DocketNumber: 10-05-00214-CV
Citation Numbers: 193 S.W.3d 928
Judges: Gray, Vance, Reyna
Filed Date: 7/12/2006
Status: Precedential
Modified Date: 10/19/2024
Court of Appeals of Texas, Waco.
Keith Woodley, Woodley & Dudley, Comanche, for appellant.
Vance Dunnam, Dunnam & Dunnam, Waco, for appellees.
Before Chief Justice GRAY, Justice VANCE, and Justice REYNA.
PER CURIAM.
In this appeal, the trial court ruled that a specified part of Hog Creek is a statutory navigable stream and that Appellees and the general public are entitled to use that part and the entire adjoining lake for fishing, boating, and recreational purposes.
In his first issue, Appellant asserts that Appellee does not have standing to litigate the ownership of Hog Creek's streambed and that only the State of Texas, in a proper proceeding brought by the Attorney General, has standing. Appellant's fifth issue complains that the trial court erred in ruling that the specified part of Hog Creek is a statutory navigable stream and in enjoining Appellant from denying Appellees access to that part and to the adjoining lake.
*929 Because these issues are of both public and private significance, we invite any other interested person or organization (including State entities such as the Office of the Attorney General, the Texas Water Development Board, the Texas Parks and Wildlife Department, the Texas Commission on Environmental Quality, and the Texas General Land Office) to submit an amicus brief on them.[1]See TEX.R.APP. P. 11 (providing for the receipt of amicus briefs). Any amicus brief shall be tendered within 45 days after the date of this Order.
Any reply to an amicus brief shall be filed within 20 days after the amicus brief is received by the Court.
Chief Justice GRAY concurring.
TOM GRAY, Chief Justice, concurring to briefing order.
Notwithstanding the Texas Supreme Court's recent decision in Ross, regarding what it takes to become a party bound by a judgment, I have grave concerns about the consequences of the State filing an amicus brief in this proceeding. Ross v. Nat'l Ctr. for the Empl. of the Disabled, No. 05-1082, ___ S.W.3d ___, ___, 2006 WL 1651692, *1, 49 Tex. Sup. J. 760, 2006 Tex. LEXIS 551, *1-2 (Tex. June 16, 2006) ("But the trial court had no jurisdiction either to enter judgment or to enforce it against a party who had neither been properly served nor appeared."). My concern arises out of this Court's holding in Avila in which a majority of the Court made persons and companies that had never been served, had never made a formal appearance, and had never appeared by an attorney in any proceeding in the trial or appellate court, but they were, nevertheless made parties to the proceeding. Avila v. Christopher, No. 10-04-00021-CV, 2005 WL 1531170 (Tex.App.-Waco, June 29, 2005) (majority and dissenting opinions were not withdrawn or superseded); Avila v. Lone Star Radiology, 183 S.W.3d 814, 817-825 (Tex.App.-Waco 2005, no pet.) (Gray, C.J., dissenting).

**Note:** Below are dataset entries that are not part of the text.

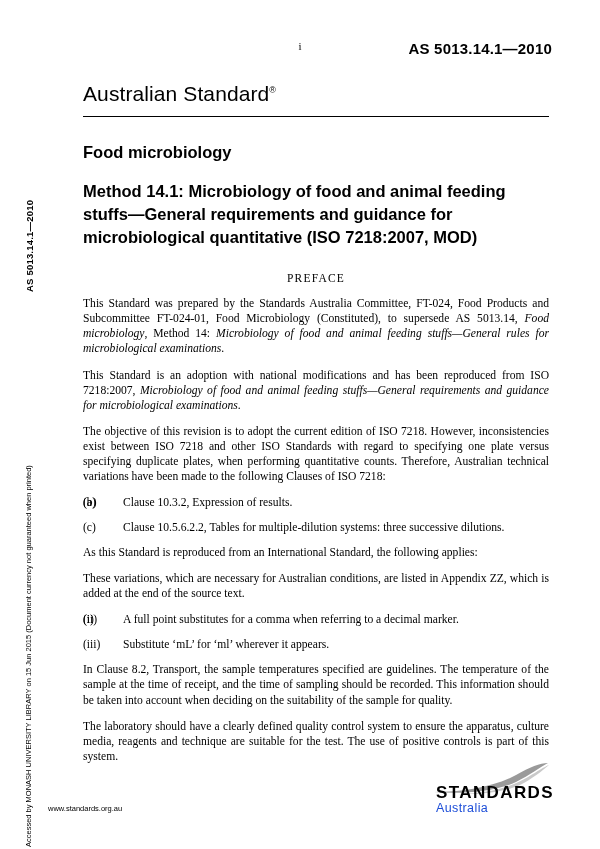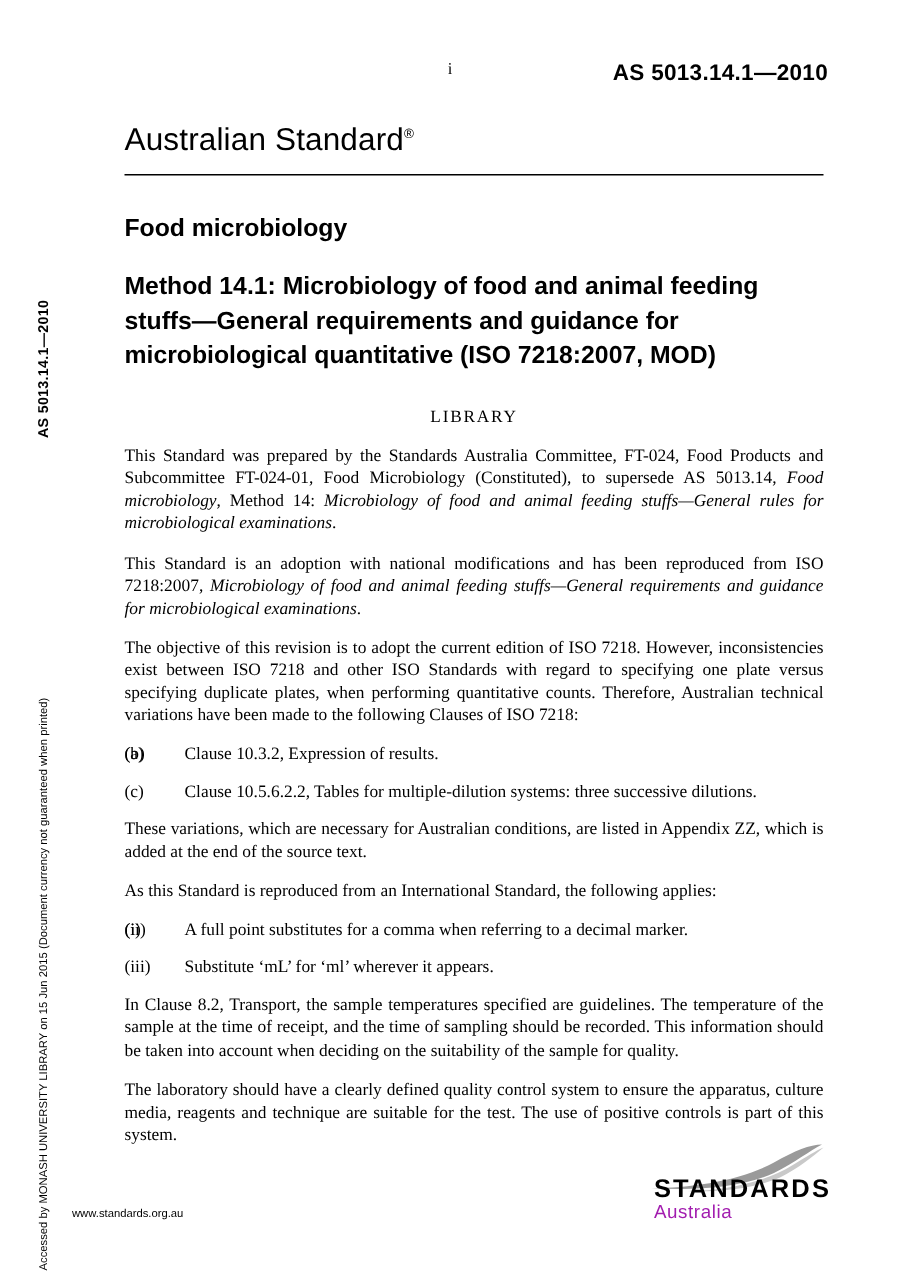--- a/index.html
+++ b/index.html
@@ -196,7 +196,7 @@
     <h1 class="title-1">Food microbiology</h1>
     <h2 class="title-2">Method 14.1:  Microbiology of food and animal feeding stuffs—General requirements and guidance for microbiological quantitative (ISO 7218:2007, MOD)</h2>
 
-    <div class="preface-heading">LIBRARY</div>
+    <div class="preface-heading">PREFACE</div>
 
     <p class="body" id="p1"><span>This Standard was prepared by the Standards Australia Committee, FT-024, Food Products and Subcommittee FT-024-01, Food Microbiology (Constituted), to supersede AS 5013.14, </span><span class="it">Food microbiology</span><span>, Method 14: </span><span class="it">Microbiology of food and animal feeding stuffs—General rules for microbiological examinations</span><span>.</span></p>
     <p class="body" id="p2"><span>This Standard is an adoption with national modifications and has been reproduced from ISO 7218:2007, </span><span class="it">Microbiology of food and animal feeding stuffs—General requirements and guidance for microbiological examinations</span><span>.</span></p>

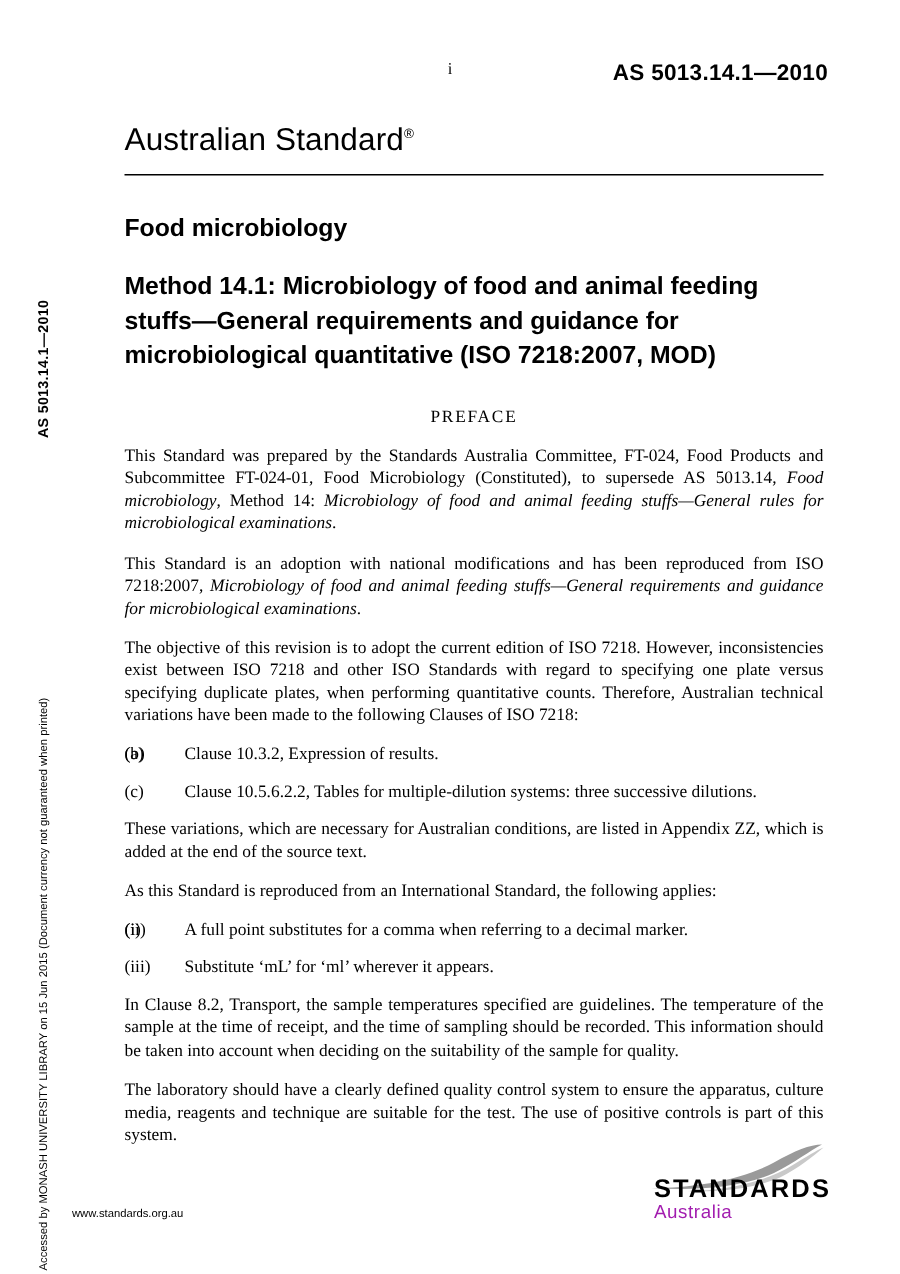--- a/index.html
+++ b/index.html
@@ -208,8 +208,8 @@
         <div class="list-item"><span class="marker">(c)</span><span>Clause 10.5.6.2.2, Tables for multiple-dilution systems: three successive dilutions.</span></div>
       </div>
 
+    <p class="body">As this Standard is reproduced from an International Standard, the following applies:</p>
     <p class="body">These variations, which are necessary for Australian conditions, are listed in Appendix ZZ, which is added at the end of the source text.</p>
-    <p class="body">As this Standard is reproduced from an International Standard, the following applies:</p>
 
     <div class="list-block" id="list-roman">
         <div class="list-item"><span class="marker">(i)</span></div>

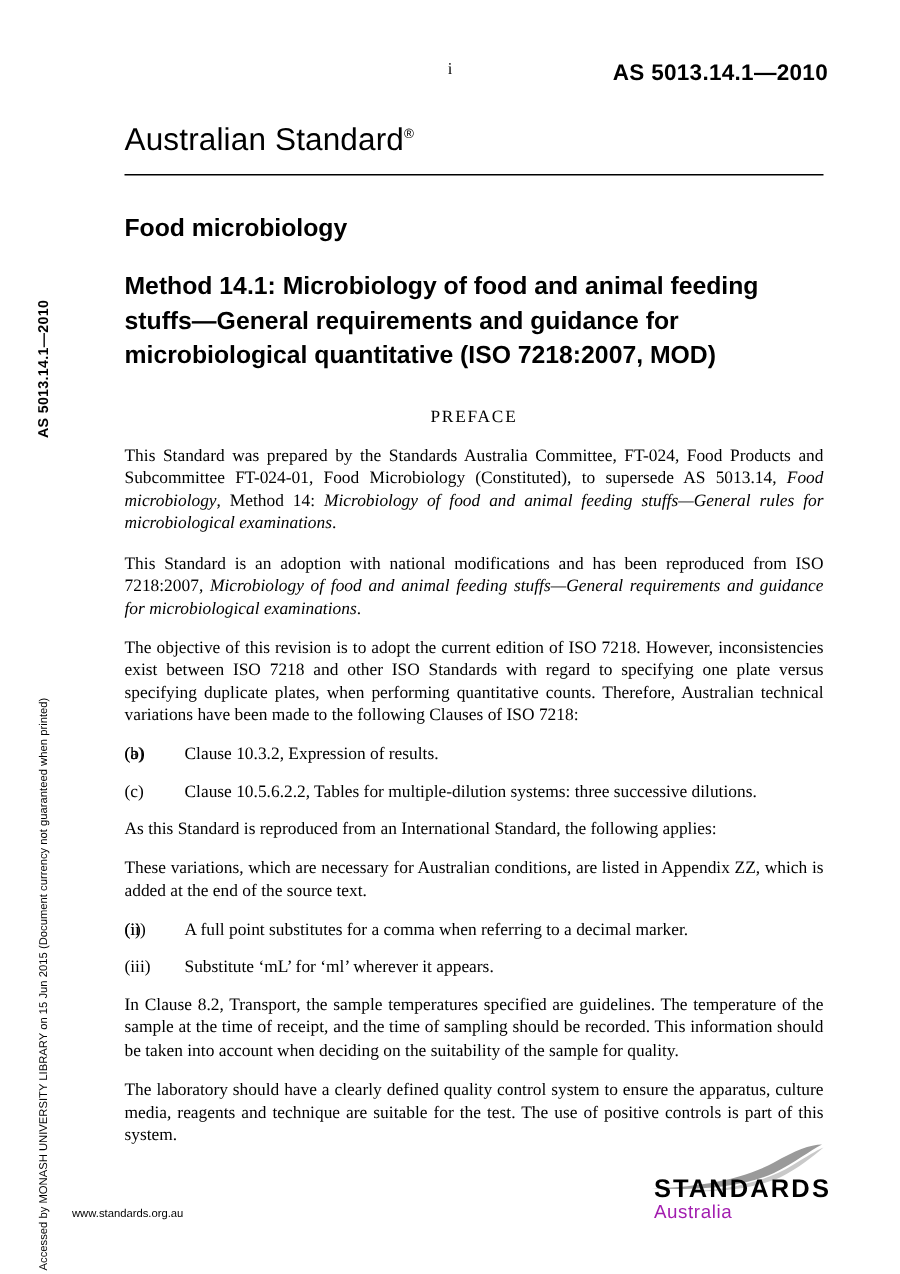--- a/index.html
+++ b/index.html
@@ -166,7 +166,7 @@
     font-weight: normal;
     letter-spacing: 0.4px;
     display: block;
-    color: #a21caf;
+    color: #1d4ed8;
     line-height: 1.05;
   }
   .swoosh {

Under the holding of that case, with which I vehemently disagree, it is not clear to me that by presenting this Court with any type of brief that the State has not then made an appearance, thus potentially negating one of the issues raised by the appellant.
While I always look forward to additional quality briefing on any issue, and given the very sparse authority upon which the order relies, I would not inject the uncertainties of a State's amicus brief into this proceeding without the opportunity of the parties to first brief and determine whether or not that would constitute an appearance by the State or would otherwise impact the issues that they have chosen to present to this Court.

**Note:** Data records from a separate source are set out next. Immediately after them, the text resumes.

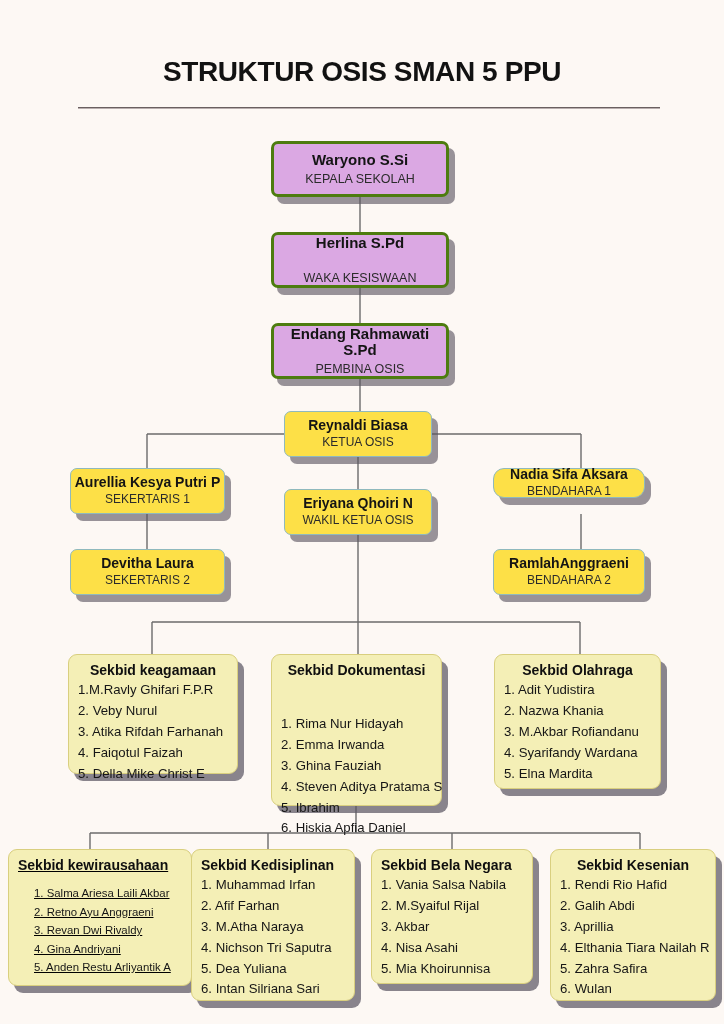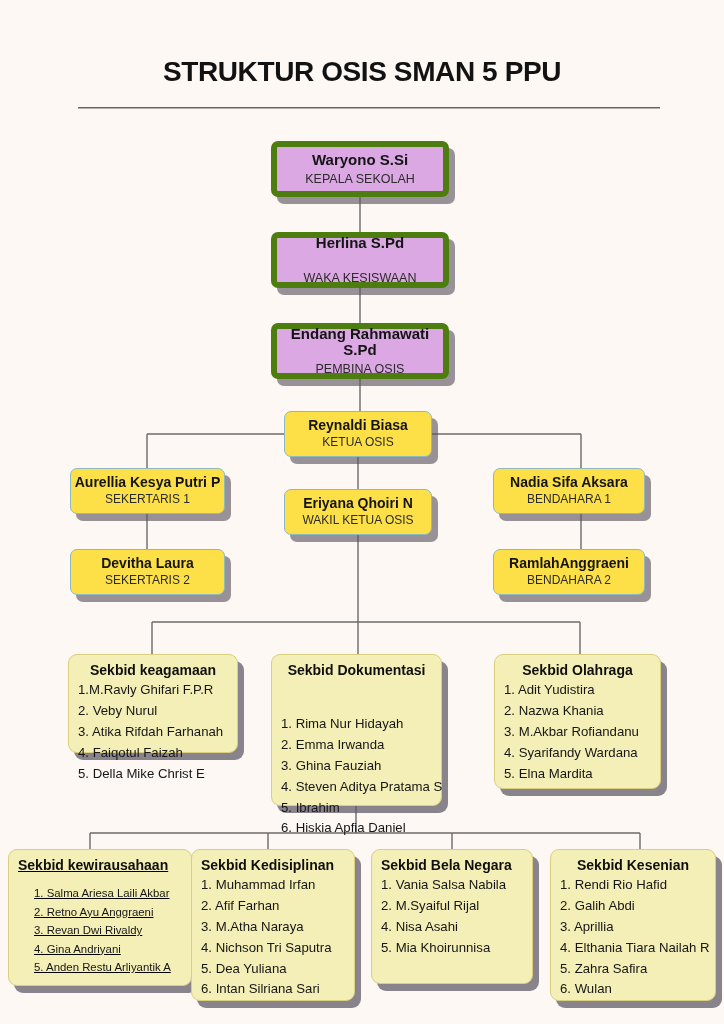--- a/index.html
+++ b/index.html
@@ -68,7 +68,7 @@
   
   .purple {
     background: #dba8e3;
-    border: 6px solid #4d7c0f;
+    border: 3px solid #4d7c0f;
   }
   .purple .nm { font-size: 15px; }
   .purple .ro { font-size: 12.5px; margin-top: 3px; }

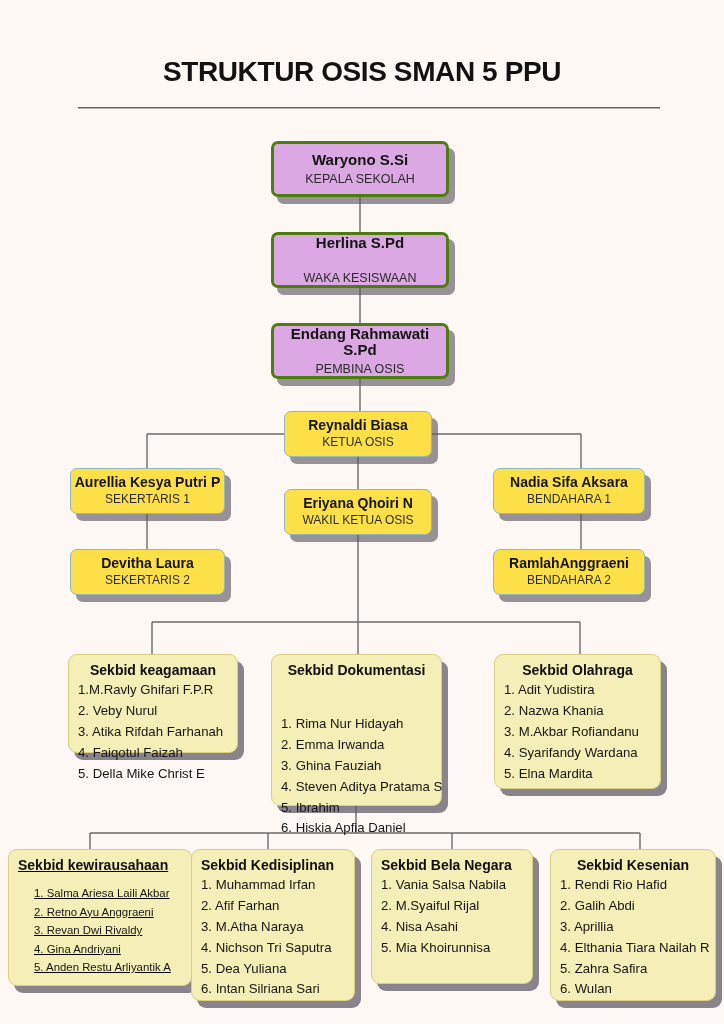--- a/index.html
+++ b/index.html
@@ -123,7 +123,7 @@
   #n-sek1     { left:  70px; top: 468px; width: 155px; height: 46px; }
   #n-sek2     { left:  70px; top: 549px; width: 155px; height: 46px; }
   #n-wakil    { left: 284px; top: 489px; width: 148px; height: 46px; }
-  #n-ben1     { left: 493px; top: 468px; width: 152px; height: 46px; }
+  #n-ben1     { left: 493px; top: 468px; width: 152px; height: 30px; border-radius: 11px; }
   #n-ben2     { left: 493px; top: 549px; width: 152px; height: 46px; }
 
   #n-keagamaan { left:  68px; top: 654px; width: 170px; height: 99px; }

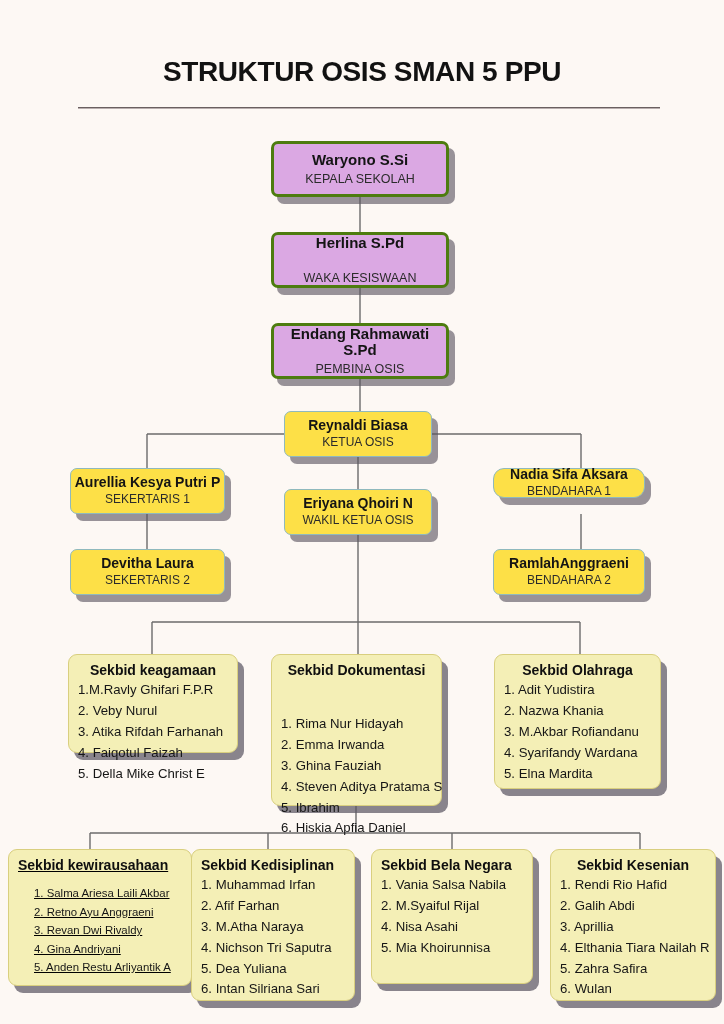--- a/index.html
+++ b/index.html
@@ -126,7 +126,7 @@
   #n-ben1     { left: 493px; top: 468px; width: 152px; height: 30px; border-radius: 11px; }
   #n-ben2     { left: 493px; top: 549px; width: 152px; height: 46px; }
 
-  #n-keagamaan { left:  68px; top: 654px; width: 170px; height: 99px; }
+  #n-keagamaan { left:  68px; top: 654px; width: 170px; height: 120px; }
   #n-dokum     { left: 271px; top: 654px; width: 171px; height: 152px; gap: 34px; }
   #n-olahraga  { left: 494px; top: 654px; width: 167px; height: 135px; }
 

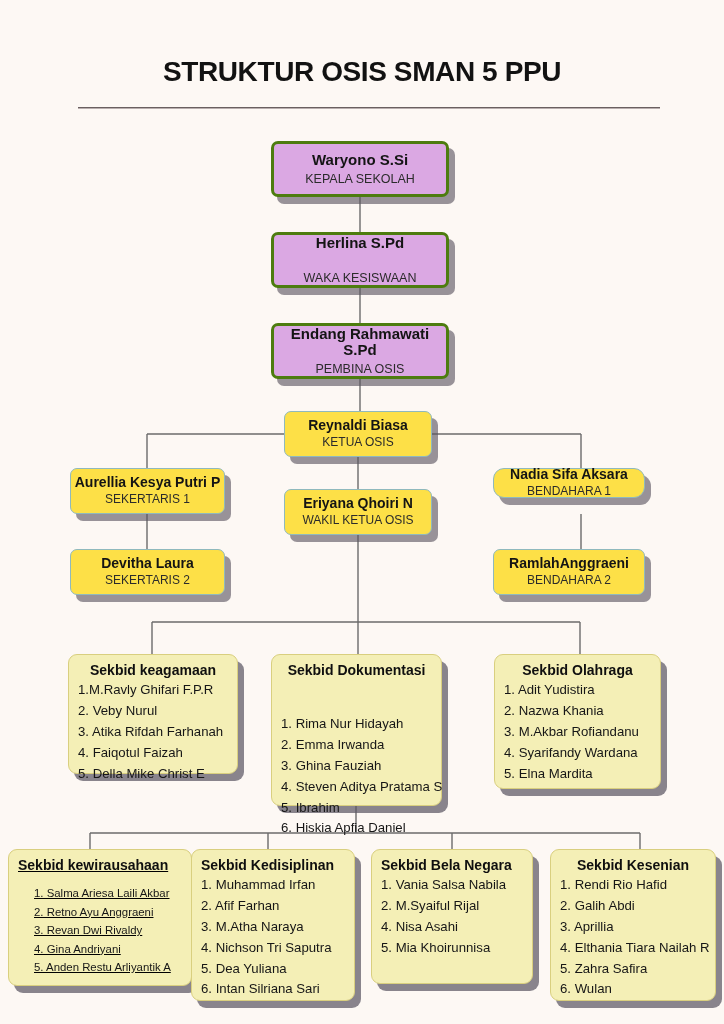--- a/index.html
+++ b/index.html
@@ -284,6 +284,7 @@
     <ol>
         <li>1. Vania Salsa Nabila</li>
         <li>2. M.Syaiful Rijal</li>
+        <li>3. Akbar</li>
         <li>4. Nisa Asahi</li>
         <li>5. Mia Khoirunnisa</li>
       </ol>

With these comments, expressed concerns, and reservations, I will, however, join the majority in considering any amicus briefs filed in response to their request.
[1] We have found two cases in which the Texas Supreme Court requested amicus briefing. Brown v. De La Cruz, 156 S.W.3d 560, 566 (Tex.2004); City of San Antonio v. City of Boerne, 111 S.W.3d 22, 30 (Tex.2003).